• GOAL OF THE EXERCISE
Which of the lines below holds the string "left"? Copy every line that does.

Records from a data collection
Segment Open
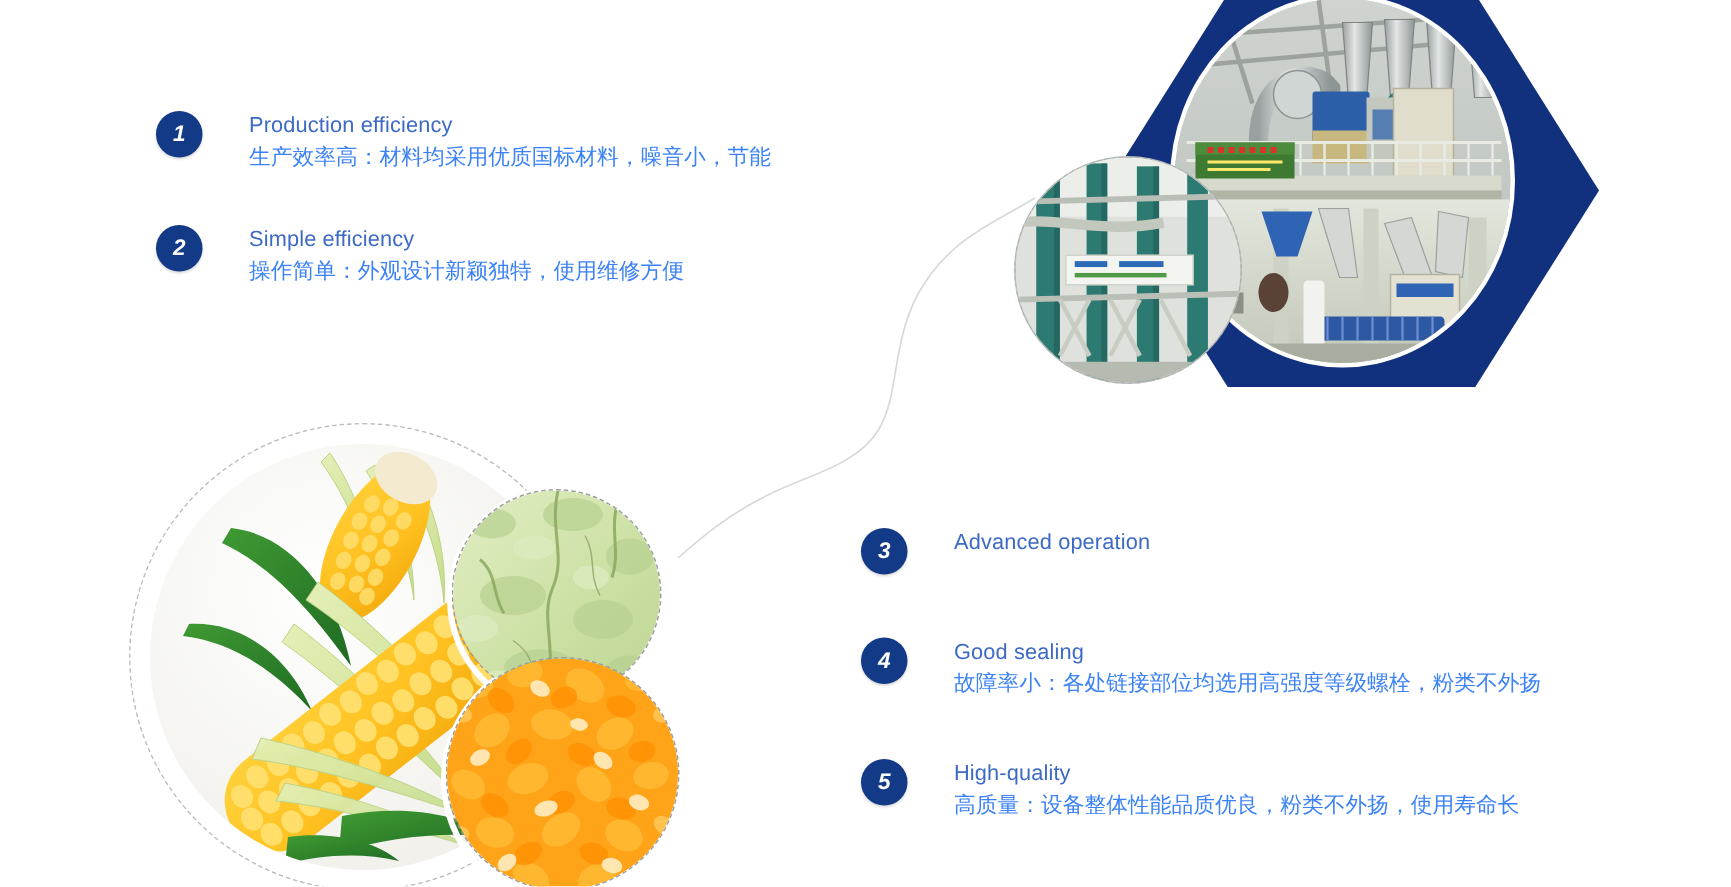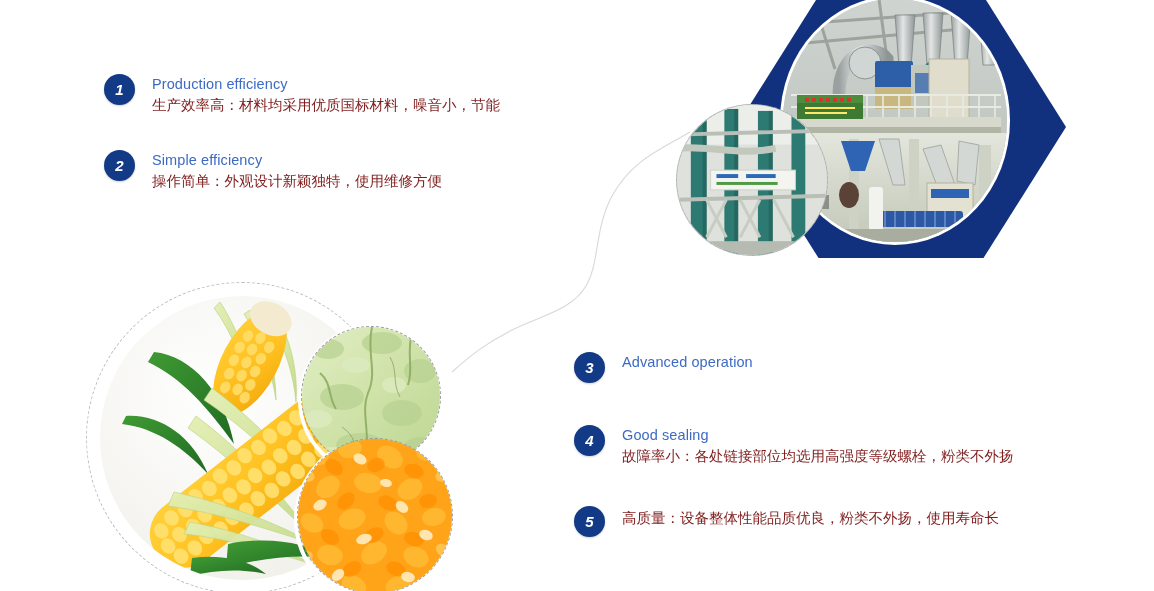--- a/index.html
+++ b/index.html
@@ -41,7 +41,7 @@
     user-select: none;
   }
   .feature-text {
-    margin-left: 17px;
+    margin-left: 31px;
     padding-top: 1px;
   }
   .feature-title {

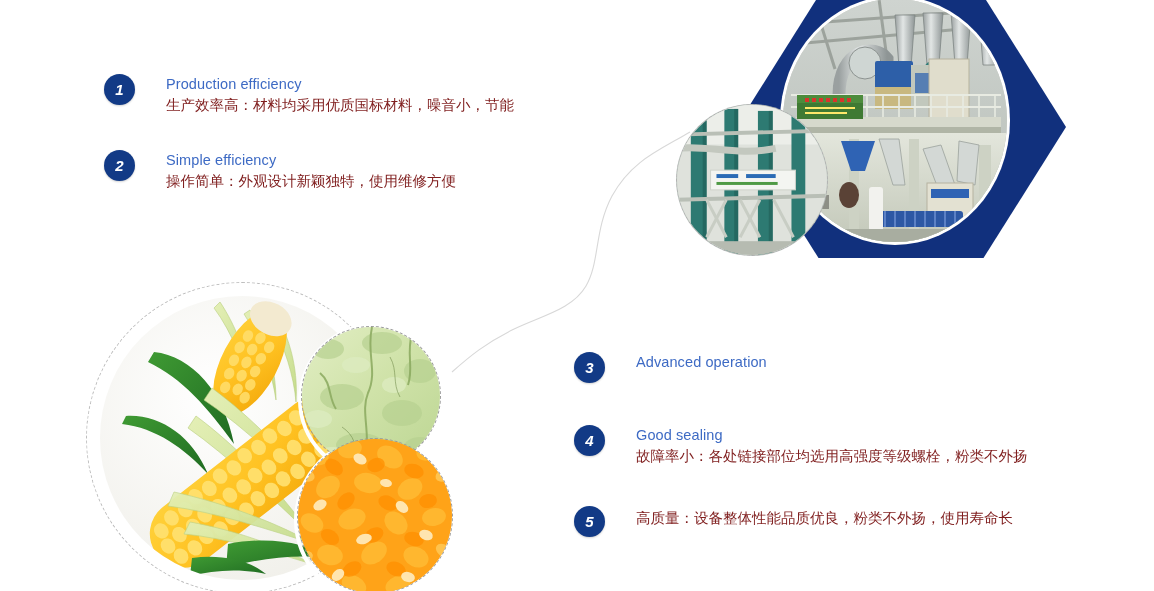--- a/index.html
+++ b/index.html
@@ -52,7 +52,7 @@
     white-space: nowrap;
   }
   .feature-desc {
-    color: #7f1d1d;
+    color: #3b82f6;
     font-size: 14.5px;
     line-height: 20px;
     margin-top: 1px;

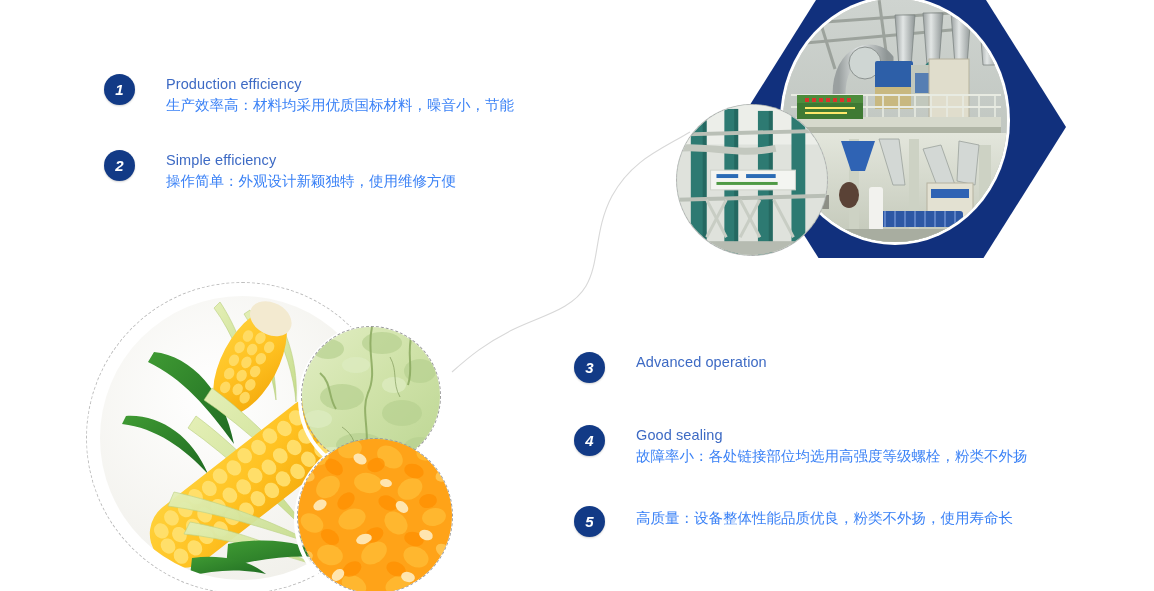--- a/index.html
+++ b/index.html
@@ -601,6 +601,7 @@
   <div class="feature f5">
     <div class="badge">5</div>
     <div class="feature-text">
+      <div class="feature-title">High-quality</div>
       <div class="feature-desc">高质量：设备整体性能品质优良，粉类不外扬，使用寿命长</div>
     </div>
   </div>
Segment Closed
Segment Open
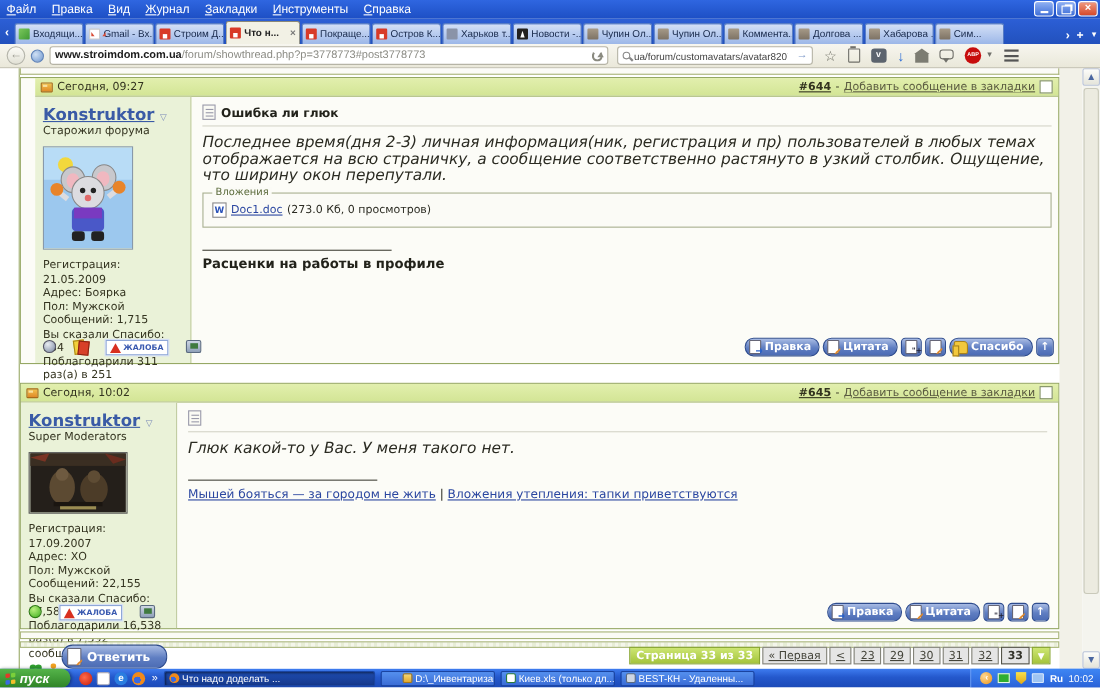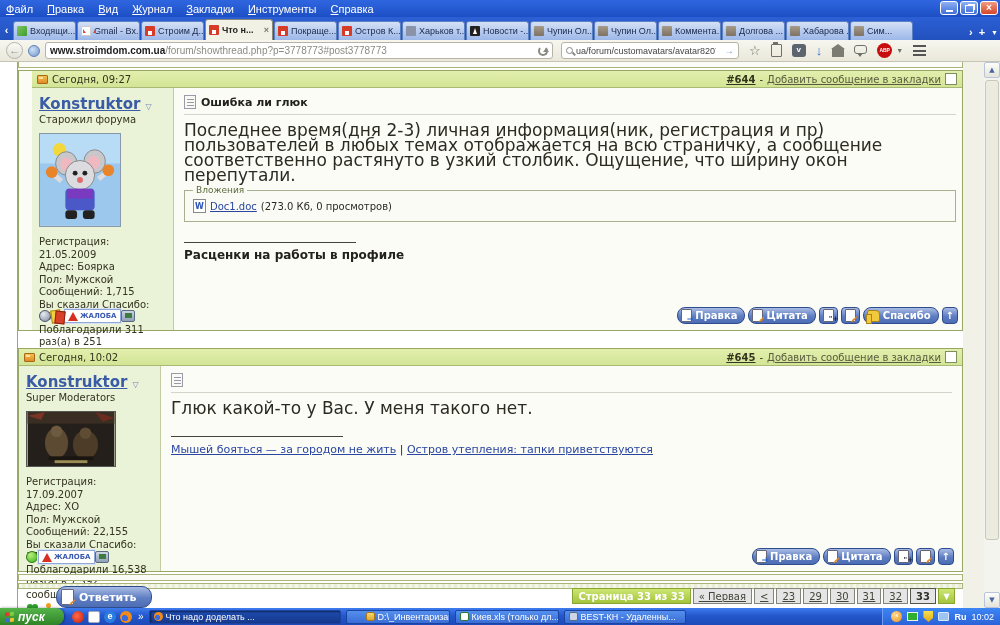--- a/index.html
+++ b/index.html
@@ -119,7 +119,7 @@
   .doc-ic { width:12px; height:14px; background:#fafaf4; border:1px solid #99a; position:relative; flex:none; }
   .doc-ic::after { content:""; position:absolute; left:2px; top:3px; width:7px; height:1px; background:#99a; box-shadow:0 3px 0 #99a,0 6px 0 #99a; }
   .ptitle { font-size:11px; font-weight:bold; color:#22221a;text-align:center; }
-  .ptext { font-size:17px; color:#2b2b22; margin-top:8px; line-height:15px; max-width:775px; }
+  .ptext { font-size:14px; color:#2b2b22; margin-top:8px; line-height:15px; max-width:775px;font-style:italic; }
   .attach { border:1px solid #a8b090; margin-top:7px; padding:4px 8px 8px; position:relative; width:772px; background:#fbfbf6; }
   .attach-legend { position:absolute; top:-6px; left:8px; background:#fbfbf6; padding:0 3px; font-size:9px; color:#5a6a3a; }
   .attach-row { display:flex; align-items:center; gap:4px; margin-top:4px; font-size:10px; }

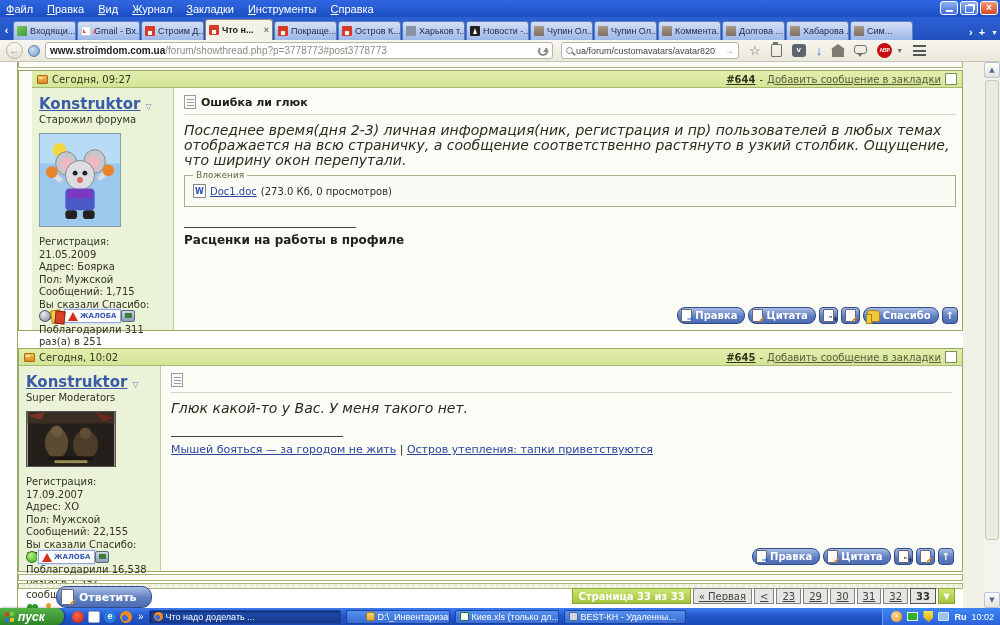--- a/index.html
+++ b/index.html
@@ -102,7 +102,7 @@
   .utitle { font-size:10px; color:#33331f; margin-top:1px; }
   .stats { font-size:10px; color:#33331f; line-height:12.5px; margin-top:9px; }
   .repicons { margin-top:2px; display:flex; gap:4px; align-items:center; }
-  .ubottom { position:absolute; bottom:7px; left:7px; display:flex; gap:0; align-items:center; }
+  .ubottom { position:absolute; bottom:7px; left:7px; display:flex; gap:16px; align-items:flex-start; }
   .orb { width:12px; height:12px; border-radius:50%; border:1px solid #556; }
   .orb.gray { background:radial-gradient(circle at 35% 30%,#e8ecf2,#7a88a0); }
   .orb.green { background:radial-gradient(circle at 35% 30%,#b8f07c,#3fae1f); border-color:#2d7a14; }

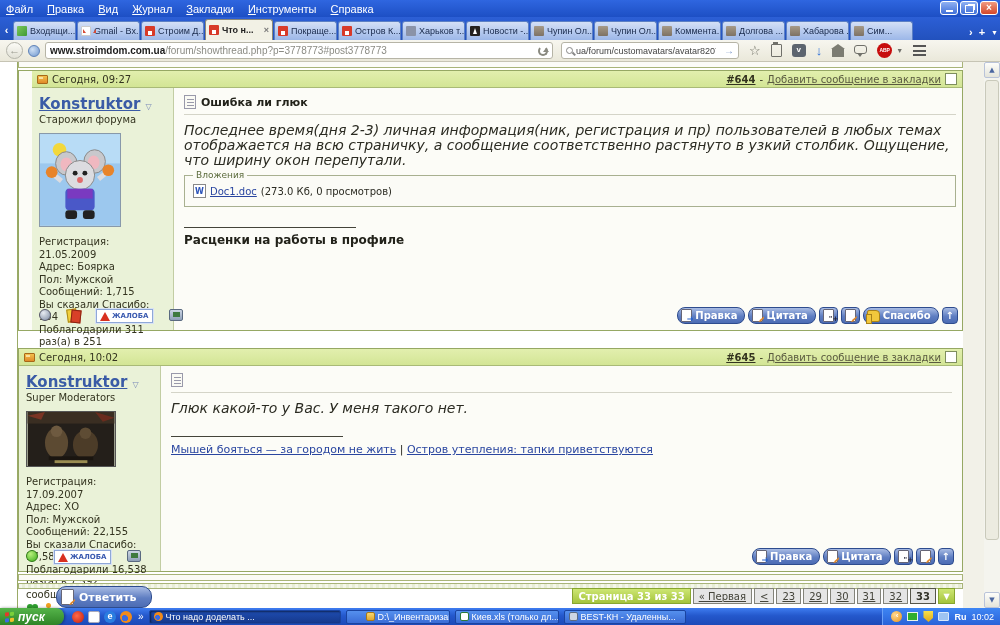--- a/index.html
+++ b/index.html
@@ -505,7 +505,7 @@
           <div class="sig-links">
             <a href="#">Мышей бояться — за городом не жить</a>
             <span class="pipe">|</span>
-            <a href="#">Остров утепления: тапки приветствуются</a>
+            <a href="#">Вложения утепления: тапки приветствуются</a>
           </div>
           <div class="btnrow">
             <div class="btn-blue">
Segment Closed
• SOLVED PROBLEM
-    margin-left: 17px;
+    margin-left: 31px;
   .doc-ic::after { content:""; position:absolute; left:2px; top:3px; width:7px; height:1px; background:#99a; box-shadow:0 3px 0 #99a,0 6px 0 #99a; }
   .attach-legend { position:absolute; top:-6px; left:8px; background:#fbfbf6; padding:0 3px; font-size:9px; color:#5a6a3a; }
-  .ubottom { position:absolute; bottom:7px; left:7px; display:flex; gap:0; align-items:center; }
+  .ubottom { position:absolute; bottom:7px; left:7px; display:flex; gap:16px; align-items:flex-start; }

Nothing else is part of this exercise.